Financiamento dentro de critérios de sustentabilidade é urgente para barrar ilegalidade na Amazônia.
Vivenciamos a retomada da discussão da pauta verde, como têm sido chamados os sete processos relacionados a temas ambientais que voltarão a entrar em votação pelos ministros do Supremo Tribunal Federal (STF). Antes de aprofundarmos no tema, só um pequeno passo atrás – as ações chegaram ao STF por intermédio de seis partidos políticos que impetraram medidas judiciais contra o governo federal, sob a acusação de que este está descumprindo regras criadas para combater crimes ambientais e proteger a Amazônia. Nesta quinta (28), na primeira audiência, a Corte derrubou três decretos, que excluíam a participação social em fundos, comitês e conselhos da floresta e o que permitia o autolicenciamento ambiental para projetos de médio porte.
Contra ou a favor, qualquer pessoa que acompanhe o noticiário – independentemente do veículo – está ciente do desmatamento desenfreado na Amazônia e nos outros biomas brasileiros. Não por sermos um país sem regras. Ao contrário, a legislação ambiental do país é bastante consistente, e o Código Florestal é um excelente exemplo disso. No entanto, assim como o Código não foi implementado ainda em sua totalidade, outras políticas também não estão sendo executadas e as medidas de fiscalização, de comando e controle foram totalmente enfraquecidas.
Há ações estratégicas que, se implementadas, poderiam conter rapidamente o desmatamento, como as seis ações sugeridas pela Coalizão Brasil, Clima, Florestas e Agricultura, iniciativa que reúne mais de 300 organizações representantes do agronegócio, das entidades de defesa do meio ambiente, do setor financeiro e da academia em prol de uma agenda de futuro sustentável para o país.
A Coalizão apresentou, em ofício ao STF, subsídios técnicos e jurídicos para contribuir com o julgamento das ações, pois vê de forma positiva o engajamento dos três poderes no combate ao desmatamento e à mineração ilegal, entre outros ilícitos ambientais.
Entre as providências imediatas sugeridas pelo movimento ao STF está a ampliação da governança e regulação do Banco Central para financiamentos sob critérios socioambientais rigorosos. O raciocínio não tem nada de complexo: enquanto houver financiamento a atividades ilegais, como mineração em terra indígena ou qualquer tipo de garimpo ilegítimo, à agropecuária em área desmatada após 2008 (marco temporal do CF) e incentivo ou permissividade à grilagem de terra, elas continuarão acontecendo, não importa o quão escandaloso isso pareça aos olhos daqueles que sabem as consequências nefastas dessas práticas.
O crédito rural ou outra forma de financiamento, quando bem aplicado, tem a virtude de aumentar a produtividade no campo, o que naturalmente gera o efeito de reduzir a pressão de desmatamento sobre novas áreas.

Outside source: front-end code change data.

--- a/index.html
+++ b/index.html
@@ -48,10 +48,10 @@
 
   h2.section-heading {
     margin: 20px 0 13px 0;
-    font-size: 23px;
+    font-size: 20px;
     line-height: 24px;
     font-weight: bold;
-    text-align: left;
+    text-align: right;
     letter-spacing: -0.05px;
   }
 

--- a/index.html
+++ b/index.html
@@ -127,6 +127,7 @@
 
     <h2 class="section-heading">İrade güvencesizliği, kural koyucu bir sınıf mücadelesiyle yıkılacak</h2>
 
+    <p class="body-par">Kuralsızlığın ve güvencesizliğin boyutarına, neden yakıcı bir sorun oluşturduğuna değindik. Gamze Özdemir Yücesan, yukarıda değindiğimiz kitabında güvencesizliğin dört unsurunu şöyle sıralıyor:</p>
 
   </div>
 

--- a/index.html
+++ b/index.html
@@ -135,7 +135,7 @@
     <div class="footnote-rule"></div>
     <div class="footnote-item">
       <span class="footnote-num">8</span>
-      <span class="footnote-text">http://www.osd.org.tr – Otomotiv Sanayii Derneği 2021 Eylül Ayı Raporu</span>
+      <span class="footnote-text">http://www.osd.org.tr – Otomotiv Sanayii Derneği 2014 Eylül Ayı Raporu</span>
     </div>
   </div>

No primeiro semestre de 2021, o Banco Central (BC) abriu consulta pública referente aos critérios de sustentabilidade aplicáveis na concessão de crédito rural e aos critérios que caracterizam empreendimentos que deveriam ter restrições de acesso ao financiamento.
Dessa forma, o BC estabeleceu sua política de concessão, exigindo para isso que a propriedade rural tenha inscrição no Cadastro Ambiental Rural (CAR), que não esteja sobreposta a unidade de conservação ou terra indígena (a menos que o demandante seja habitante das comunidades locais) e tampouco que o proprietário esteja na lista de empregadores que mantiveram trabalhadores em condições análogas à escravidão, entre outras condições.
Com a publicação dessas normas em setembro, o que falta é sua implementação. O primeiro passo para isso seria a criação, já anunciada, de um bureau de crédito rural sustentável, prevista para ser concretizada em junho.
O bureau ficaria responsável por auxiliar os bancos na análise de risco socioambiental, uma exigência para a concessão de crédito. A definição de critérios sociais, ambientais e climáticos como condicionantes para a concessão do crédito agrícola é extremamente positiva e alinhada a tendências de administração de todo o mundo.
O que tem sido visto na prática, no entanto, é a escassez do senso de urgência. É preciso acelerar a implementação dessas medidas de forma imediata, antes que o dano seja irreversível. O que está sendo definido hoje será uma prática predominante no futuro, quando todo o modelo de produção, seja agrícola ou industrial, terá de ser inclusivo e ambientalmente sustentável.
Mas é necessário urgência, ou o Brasil continuará pagando o preço como pária internacional. Conhecimento, tecnologia, inovação e ciência nós já possuímos.